Copy out the entries that follow exactly, leaving out the pictures.

**** Source information

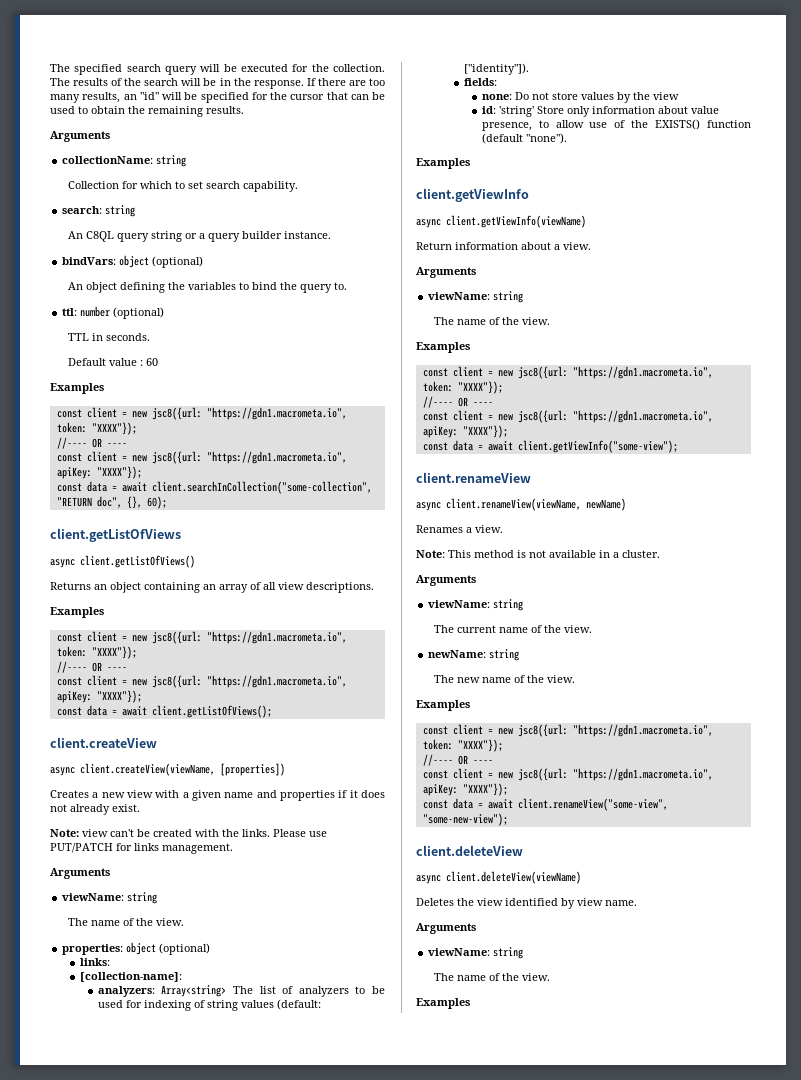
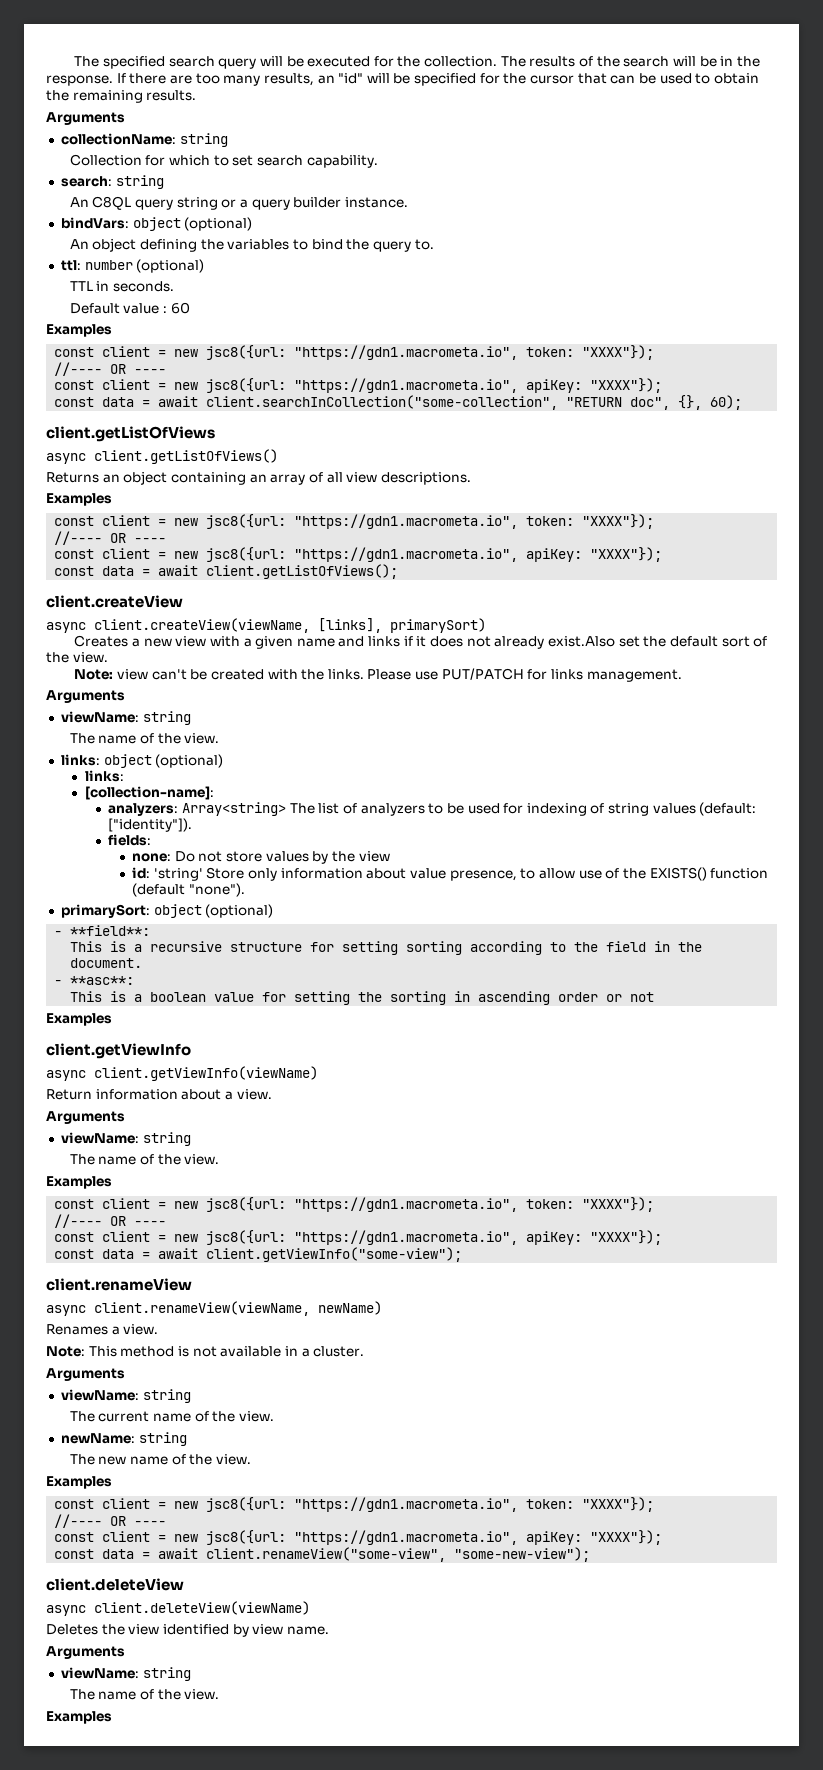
[220,763,285,776] [properties]) -> [318,618,486,633] [links], primarySort)
[280,790,335,801] properties -> [368,636,401,647] links
[112,804,140,812] exist. -> [547,636,768,647] [46,652,108,663] exist.Also set the default sort of the view.
[62,944,124,955] properties: -> [60,754,100,766] links:
(567, 138) none -> [60,904,274,918] [54,925,151,936] [70,941,703,955] [70,958,143,968] [54,976,135,985] [70,991,655,1005] // primarySort: object (optional) // - **field**: // This is a recursive structure for setting sorting according to the field in the document. // - **asc**: // This is a boolean value for setting the sorting in ascending order or not

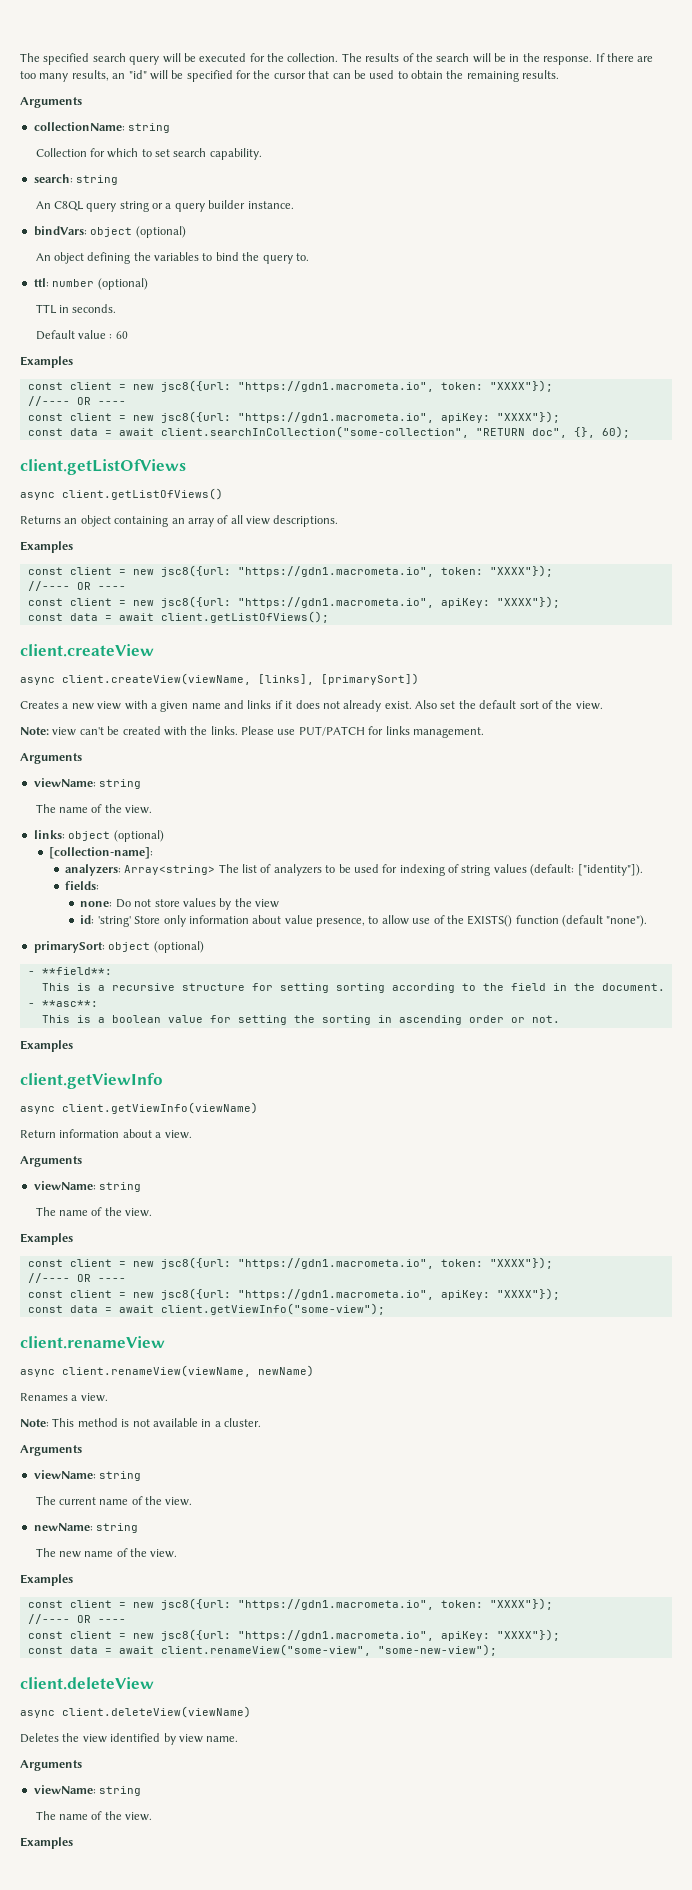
[390,618,486,633] primarySort) -> [321,673,419,685] [primarySort])
[547,636,615,647] exist.Also -> [384,700,437,709] exist. Also
[84,770,124,782] // links: -> (164, 836) none
[630,992,655,1002] not -> [531,1015,560,1023] not.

********

Worked solution ::
[220,763,285,776] [properties]) -> [318,618,486,633] [links], primarySort)
[280,790,335,801] properties -> [368,636,401,647] links
[112,804,140,812] exist. -> [547,636,768,647] [46,652,108,663] exist.Also set the default sort of the view.
[62,944,124,955] properties: -> [60,754,100,766] links:
(567, 138) none -> [60,904,274,918] [54,925,151,936] [70,941,703,955] [70,958,143,968] [54,976,135,985] [70,991,655,1005] // primarySort: object (optional) // - **field**: // This is a recursive structure for setting sorting according to the field in the document. // - **asc**: // This is a boolean value for setting the sorting in ascending order or not

[390,618,486,633] primarySort) -> [321,673,419,685] [primarySort])
[547,636,615,647] exist.Also -> [384,700,437,709] exist. Also
[84,770,124,782] // links: -> (164, 836) none
[630,992,655,1002] not -> [531,1015,560,1023] not.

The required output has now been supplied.